We must ensure functional skills are fit for the future

Reforms have made FSQs indistinguishable from GCSEs and turned them into a barrier to progress

Reforms have made FSQs indistinguishable from GCSEs and turned them into a barrier to progress

8 Feb 2024, 8:21

Functional Skills qualifications (FSQs) have long been the subject of animated debate across our sector.They were designed to offer second-chance opportunities for those who may have previously not succeeded using traditional educational pathways such as GCSEs. However, reforms to content in 2019, and standstill funding since 2014, have led to a situation where learners increasingly see FSQs as a barrier to progress rather than a help, and providers are finding them unviable to deliver.

FSQs now appear in many ways indistinguishable from English and maths GCSEs, which many young people have already spent 11 years struggling with to no avail. Given these difficulties, providers and employers alike are beginning to require them on entry to apprenticeships to avoid the cost and difficulty of delivering them, with all that implies for reductions in social mobility and equal opportunities.

With the backing of both Gatsby Foundation and Edge Foundation, AELP have brought together an extensive study of both the content and costs of FSQs. Alongside our partners, Warwick University Institute for Employment Research and the Association of Colleges, we conducted a range of interviews, focus groups and deep-dive quantitative analysis of the cost of FSQ delivery, to produce “Spelling It Out, Making It Count”. The report proposes seven recommendations to improve FSQ pass rates whilst maintaining their robustness and differentiation to traditional GCSE examinations.

Our key findings make clear that the non-applied nature of much of the FSQ exams are increasingly no longer in line with their vocational intent, presenting a barrier to learners on vocational and apprenticeship programmes.

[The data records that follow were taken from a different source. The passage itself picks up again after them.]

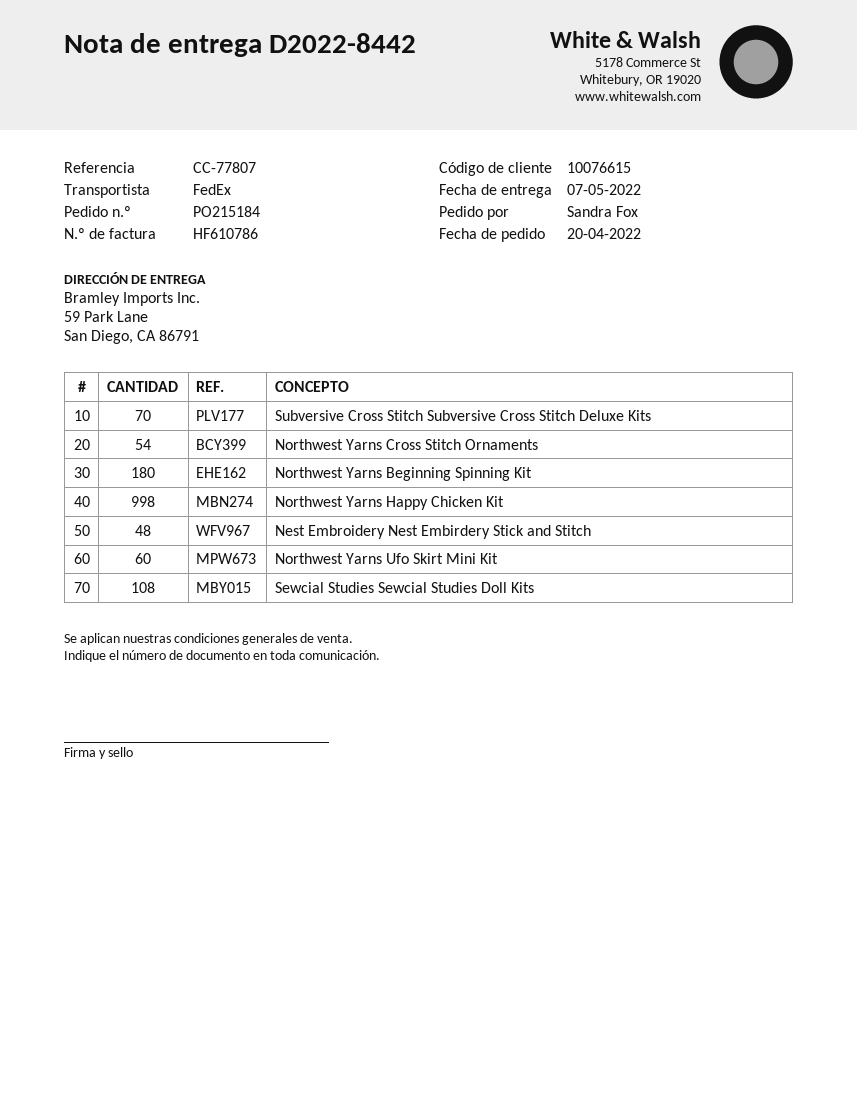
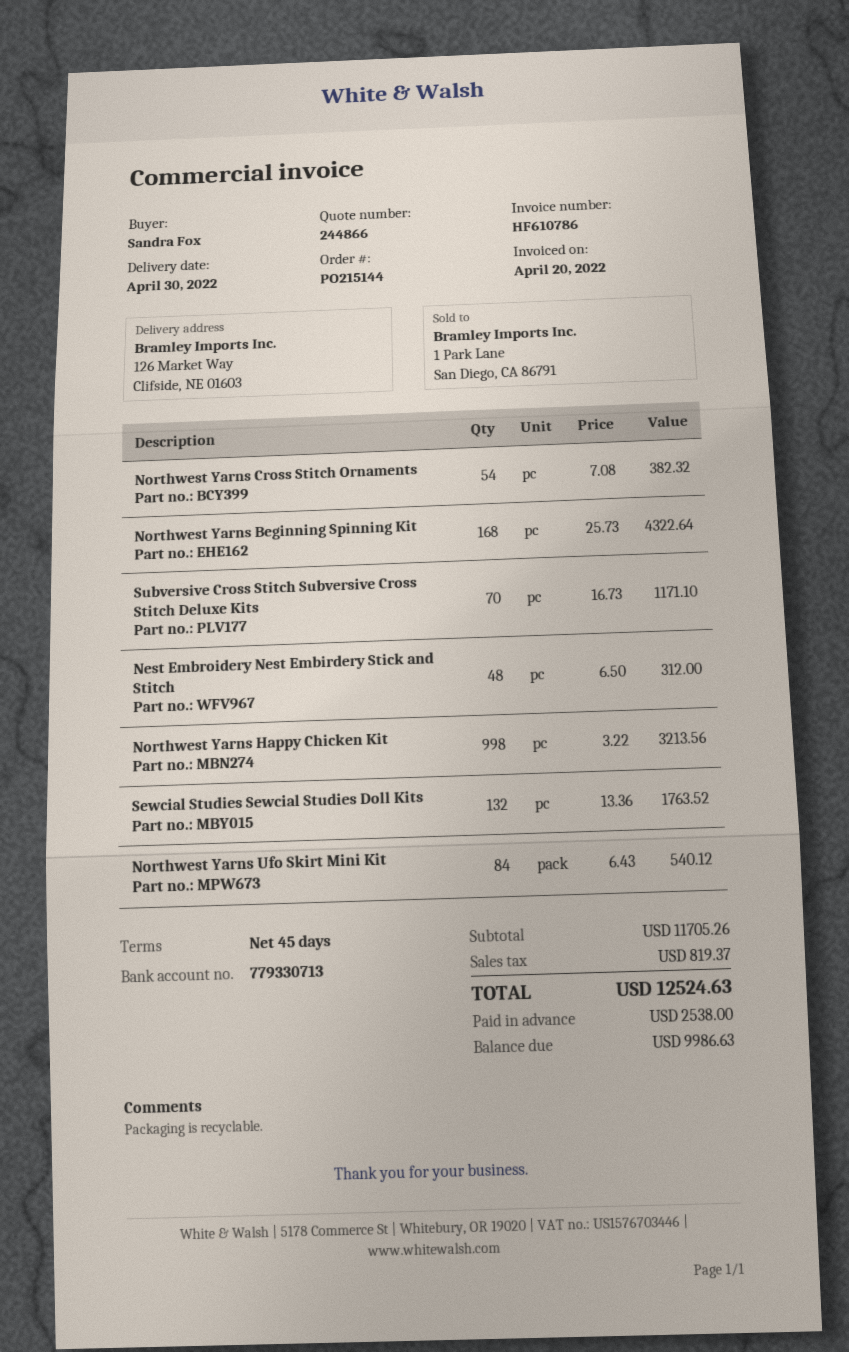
order number: PO215184 -> PO215144
delivery date: 2022-05-07 -> 2022-04-30
ship to: 59 Park Lane, San Diego, CA 86791 -> 126 Market Way, Clifside, NE 01603
Northwest Yarns Beginning Spinning Kit: 180 -> 168
Northwest Yarns Ufo Skirt Mini Kit: 60 -> 84
Sewcial Studies Sewcial Studies Doll Kits: 108 -> 132

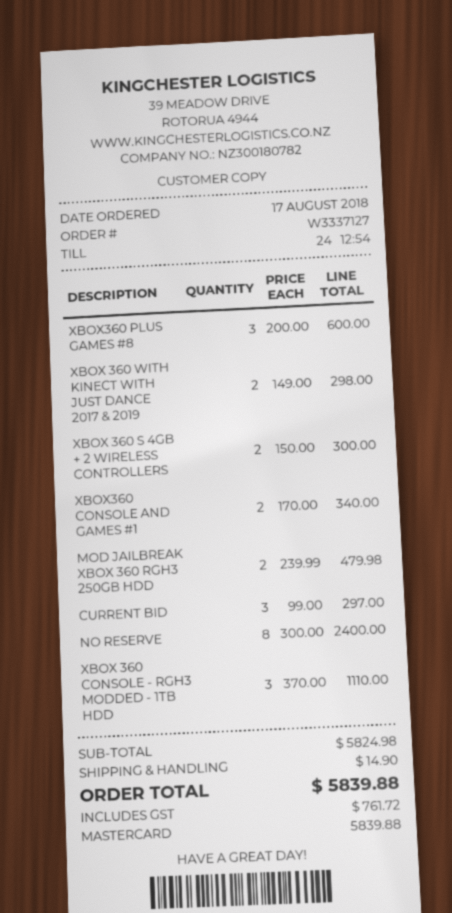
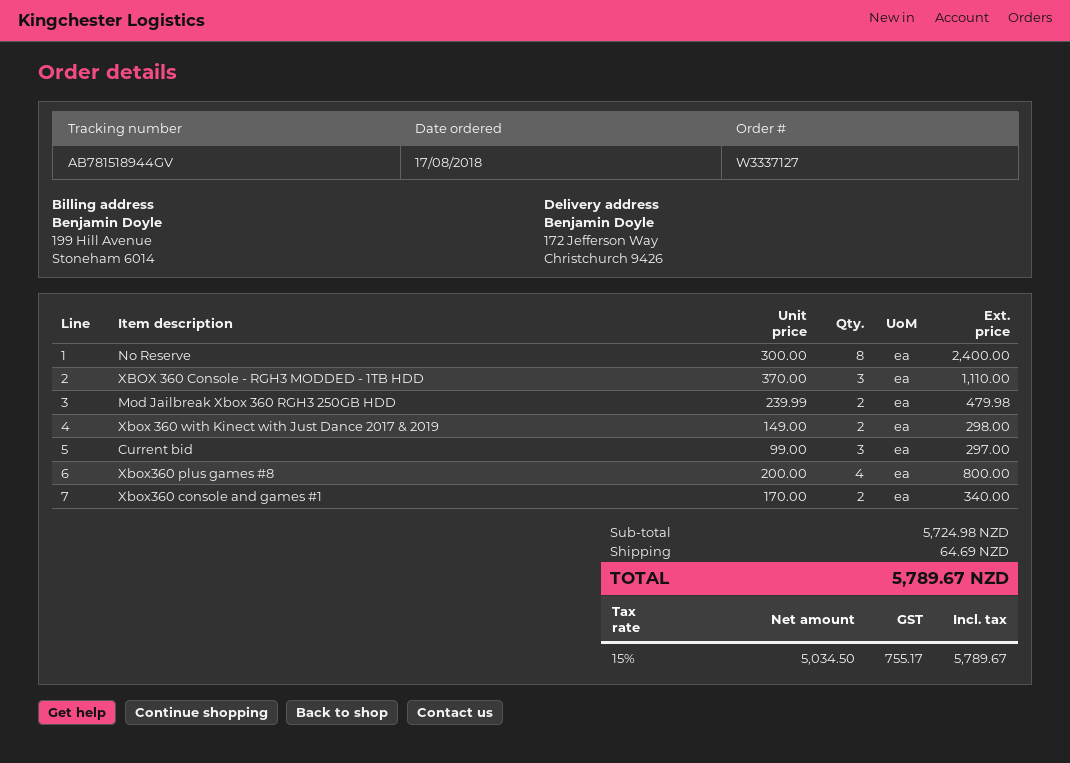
XBOX360 PLUS GAMES #8: 3 x 200.00 = 600.00 -> 4 x 200.00 = 800.00
XBOX 360 S 4GB + 2 WIRELESS CONTROLLERS: 2 x 150.00 = 300.00 -> none
subtotal: 5824.98 -> 5724.98
shipping: 14.90 -> 64.69
tax: 761.72 -> 755.17
total: 5839.88 -> 5789.67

Moreover, with funding unchanged for nearly a decade, FSQs are simply unviable, and in the current massively constrained fiscal environment, they present a possibly existential threat to many providers who continue to deliver them.

No wonder increasing numbers of apprenticeship providers are instead making them an entry requirement. And this is happening without complaint from employers, who themselves struggle to accommodate study for maths and English under rules that prevent their being classed as off-the-job training.

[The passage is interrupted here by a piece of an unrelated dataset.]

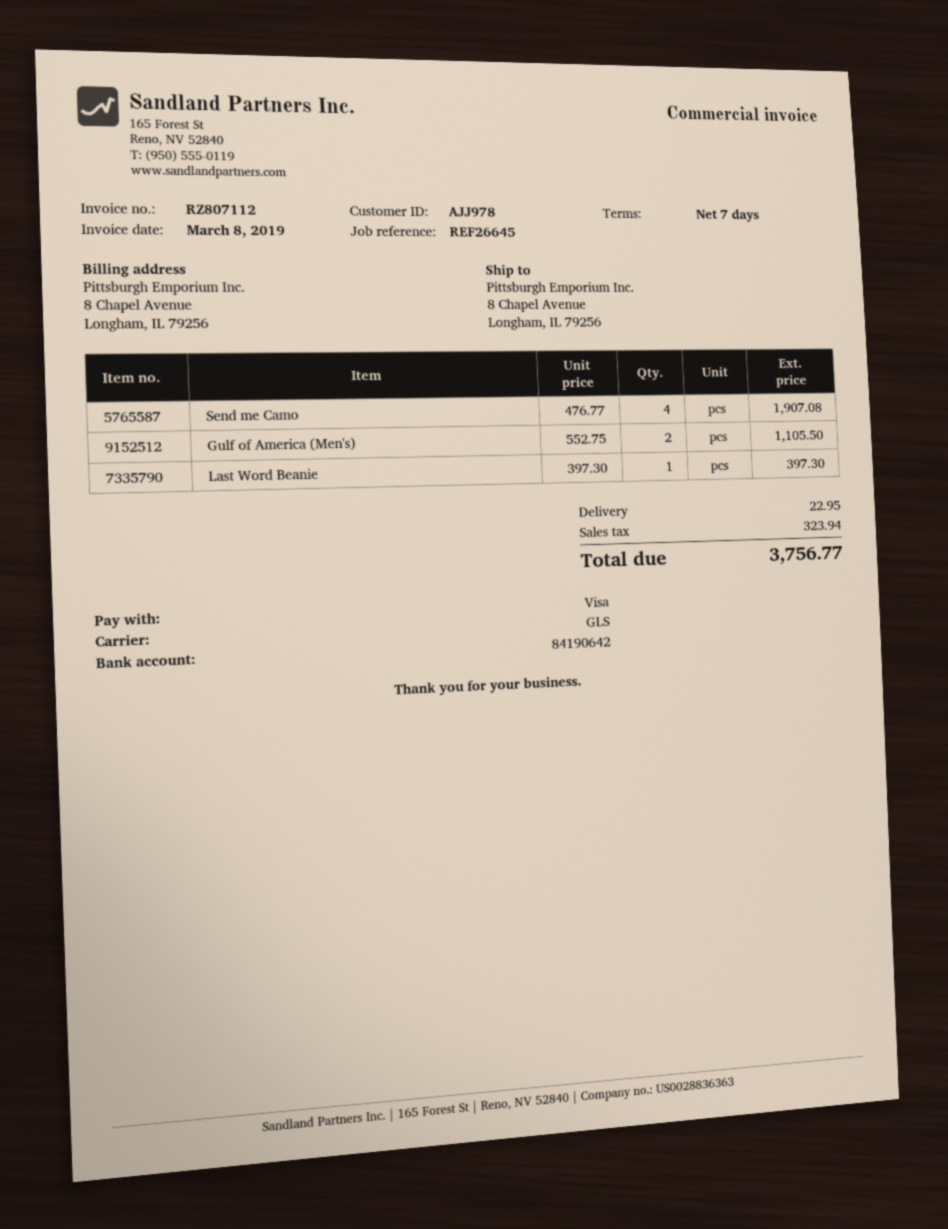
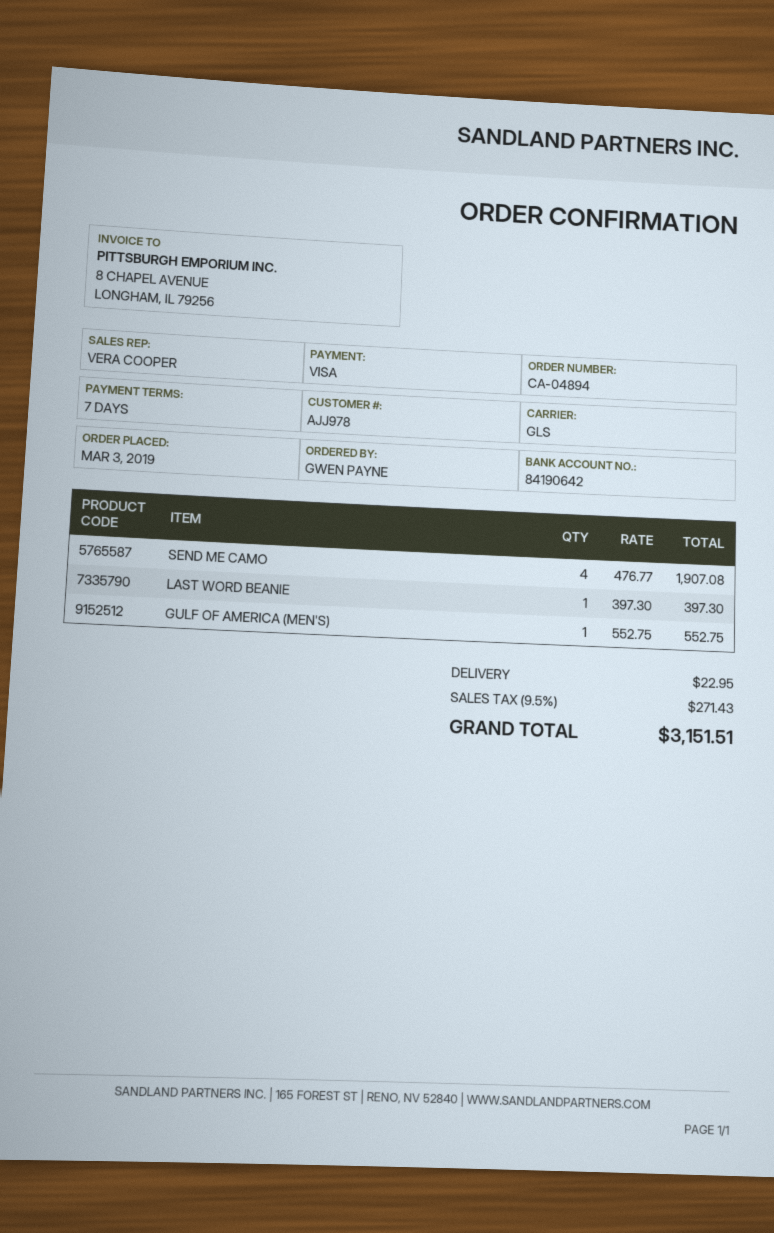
Gulf of America (Men's): 2 x 552.75 = 1105.50 -> 1 x 552.75 = 552.75
tax: 323.94 -> 271.43
total: 3756.77 -> 3151.51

FSQs no longer serve the purpose for which they were designed

Our work looking at costs of FSQ delivery is, as far as we can tell, some of the first (if not the first) of its kind – a surprising fact in itself. The level of losses being incurred in FSQ delivery is however staggering. Prior to the recent equalisation of funding for FSQs in apprenticeships to the level paid for AEB, losses could range up to £440 per qualification. Even with the move to £724 for all FSQs, we are still looking at average losses of £35-40 per qualification, and that’s before the additional costs of delivering in an apprenticeship setting and an average cost per resit of around £35 are taken into account.

Our findings show that FSQs in their current form and at the newly revised funding rates no longer serve the purpose for which they were designed. We believe the reforms have in fact undermined the intended purpose of FSQs, disadvantaging thousands of young people and adults by diminishing choice of the way they can demonstrate their literacy and numeracy skills.

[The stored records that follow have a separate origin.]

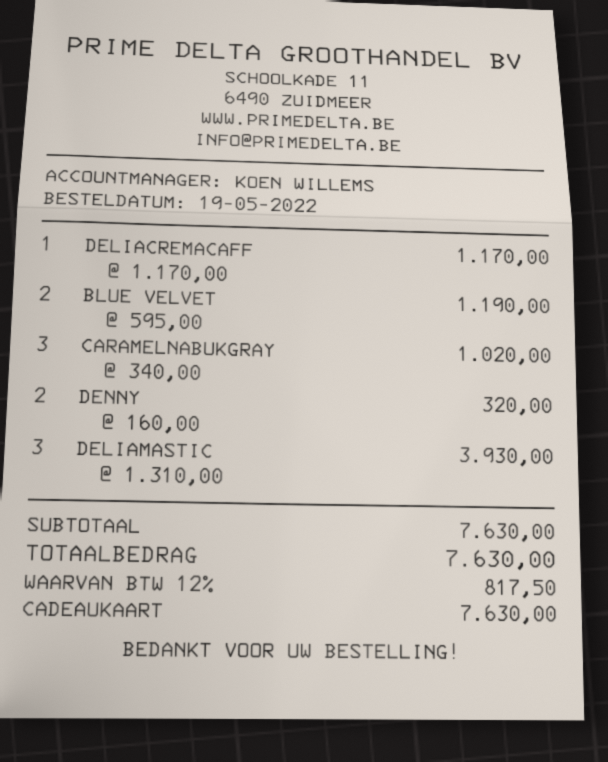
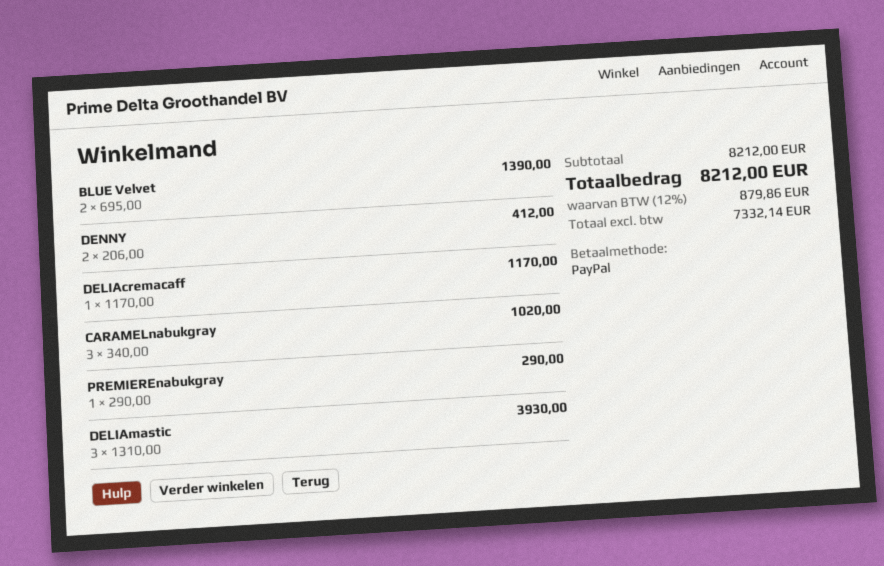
payment method: gift card -> PayPal
BLUE VELVET: 2 x 595.00 = 1190.00 -> 2 x 695.00 = 1390.00
DENNY: 2 x 160.00 = 320.00 -> 2 x 206.00 = 412.00
PREMIEREnabukgray: none -> 1 x 290.00 = 290.00
subtotal: 7630.00 -> 8212.00
tax: 12% = 817.50 -> 12% = 879.86
total: 7630.00 -> 8212.00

Our report makes seven recommendations that need urgent consideration and implementation to help to improve this situation:

  1. Ensure the differentiated purpose of functional skills is maintained in practice
  2. Increase exam question contextualisation
  3. Review the structure and spread of Level 2 functional skills maths questions
  4. Promote diverse assessment methods and improve recognition of partial success
  5. Incorporate English and maths components of apprenticeships into the off-the-job apprenticeship training definition
  6. Review the role functional skills qualifications should play in the award of apprenticeships
  7. Uprate funding for functional skills qualifications by at least 10 per cent

It is clear that providers cannot and will not sustain the rate of losses incurred in delivering qualifications that bear increasingly little relevance to the workplace scenarios they were designed to map to.

Post-reform FSQs unhelpfully blur the lines between academic and vocational learning styles, diminishing choice and opportunity for learners and diverging from employer workplace needs. Change is needed, and it is needed now.

Your thoughts

Leave a Reply

Your email address will not be published. Required fields are marked *

2 Comments

  1. Albert Wright

    This is an ongoing issue that seriously impedes those from socially disadvantaged backgrounds progressing.

    Maths and English competence is less important for many students with great vocational skills.

    Many Premier League footballers and other sport and entertainment celebrities, including actors, would not have succeeded if they had been forced to possess the inappropriate Maths and English qualificatons. Ban the Barriers.

  2. Jim Maguire

    The issue I, and many of my learners, have with reformed level 2 functional maths is that it is too broad a subject for apprentices to study effectively because of their challenging jobs, busy lives and limited amount of study time.

    Perhaps breaking the exam into 3 discrete exams covering number, shape and space and data handling could work. The learners would still be able to show maths ability at the desired level, but it would then become less of a test of memory than it is now.